I'd say spare room. Cleanup is super easy and I'm sure the A/C will help dry out time. Also, there's no nasty fumes either with this method, so nothing to worry about there.


----------



## Rusty_Shackleford (Sep 2, 2010)

That's what I'm thinking too. The spare bedroom has a tile floor, so cleanup of excess peat shouldn't be a problem either.


----------



## Pacblu202 (May 8, 2012)

I've heard that titebond can sometimes take up to 5 days to dry so don't rush it. Make sure it's solid as a rock when it's dry


----------



## fieldnstream (Sep 11, 2009)

On all the titebond/peat bgs I've done I let them cure for a week. The glue dries quickly, but I would rather be safe. Though there are no noxious fumes which is awesome (silicone bg=exposure to mustard gas lol), there is still a slight smell that dissipates after a few days. I'm happy with my titebond II bgs, but I don't do any water features...seems like III would be the way to go with those.


----------



## diggenem (Sep 2, 2011)

fieldnstream said:


> On all the titebond/peat bgs I've done I let them cure for a week. The glue dries quickly, but I would rather be safe. Though there are no noxious fumes which is awesome (silicone bg=exposure to mustard gas lol), there is still a slight smell that dissipates after a few days. I'm happy with my titebond II bgs, but I don't do any water features...seems like III would be the way to go with those.


Also to add on what Field said, it also will shrink the foam and pull it off the bg so fill in those areas with more glue or silicone.

Sent from my EVO using Tapatalk 2


----------



## BlueRidge (Jun 12, 2010)

diggenem said:


> Also to add on what Field said, it also will shrink the foam and pull it off the bg so fill in those areas with more glue or silicone.
> 
> Sent from my EVO using Tapatalk 2


That's why I liked Gorilla Glue, it didn't shink anything and but it dried so hard and was such a mess to work with. Cross your fingers you don't get any on you, the stuff never comes off. I had GG/peat on my fingers for a week.


----------



## tgregoire (Jul 21, 2010)

Gorilla glue is THE best, it has no flaws in my opinion! Used it once and will never go back to silicone!


----------



## diggenem (Sep 2, 2011)

I do like GG better but you can't buy it by the gallon. It might be perfect for filling in the gaps since it doesn't shrink.

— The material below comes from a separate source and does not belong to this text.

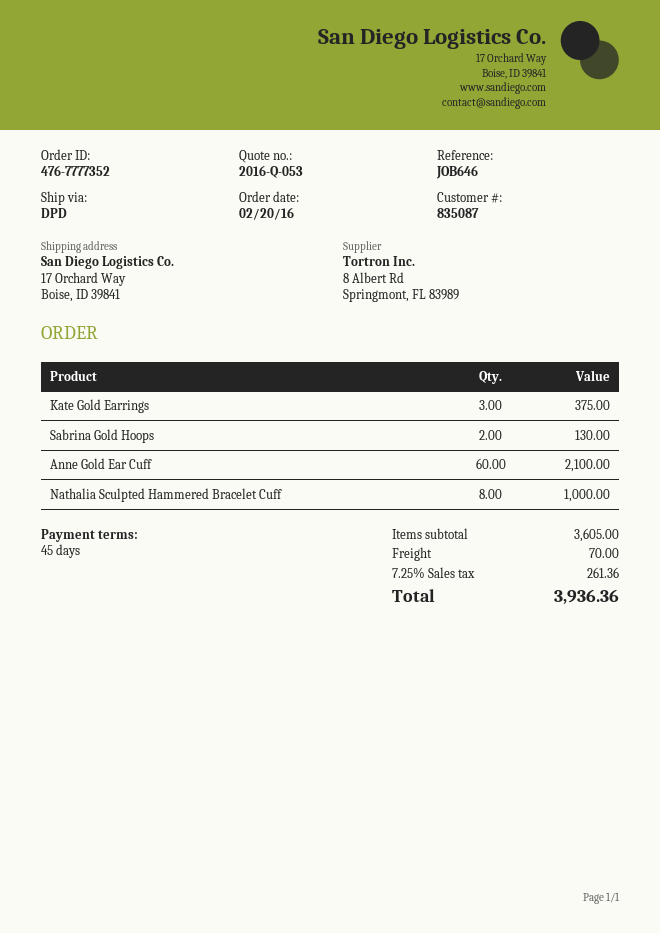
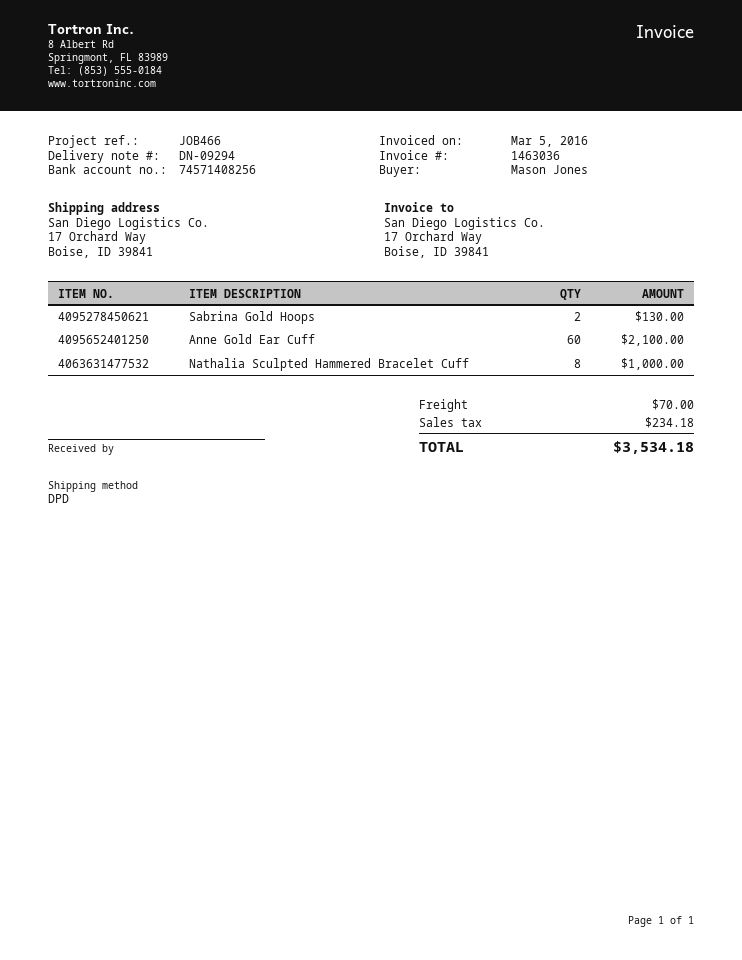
reference: JOB646 -> JOB466
Kate Gold Earrings: 3 for 375.00 -> none
tax: 261.36 -> 234.18
total: 3936.36 -> 3534.18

Sent from my EVO using Tapatalk 2


----------



## BlueRidge (Jun 12, 2010)

tgregoire said:


> Gorilla glue is THE best, it has no flaws in my opinion! Used it once and will never go back to silicone!


Really? Did you ever have a problem with plants not rooting on it cause it's so hard?


----------



## diggenem (Sep 2, 2011)

JaredJ said:


> Really? Did you ever have a problem with plants not rooting on it cause it's so hard?


I have had no problems with plants not being able to root on it. If the plant can root on wood it would have no problem on TB or GG


----------



## Eiffel70 (Aug 10, 2012)

Going on 40 hours now & TB III/peat moss is not yet completely dry.


----------



## Rusty_Shackleford (Sep 2, 2010)

Drying time of course is dependant on the humidty in the air. Wherever you live it must be humid.


----------



## Eiffel70 (Aug 10, 2012)

I live I the most humid state... Florida!!! And the most humid city... Miami!!!


----------



## Rusty_Shackleford (Sep 2, 2010)

Eiffel70 said:


> I live I the most humid state... Florida!!! And the most humid city... Miami!!!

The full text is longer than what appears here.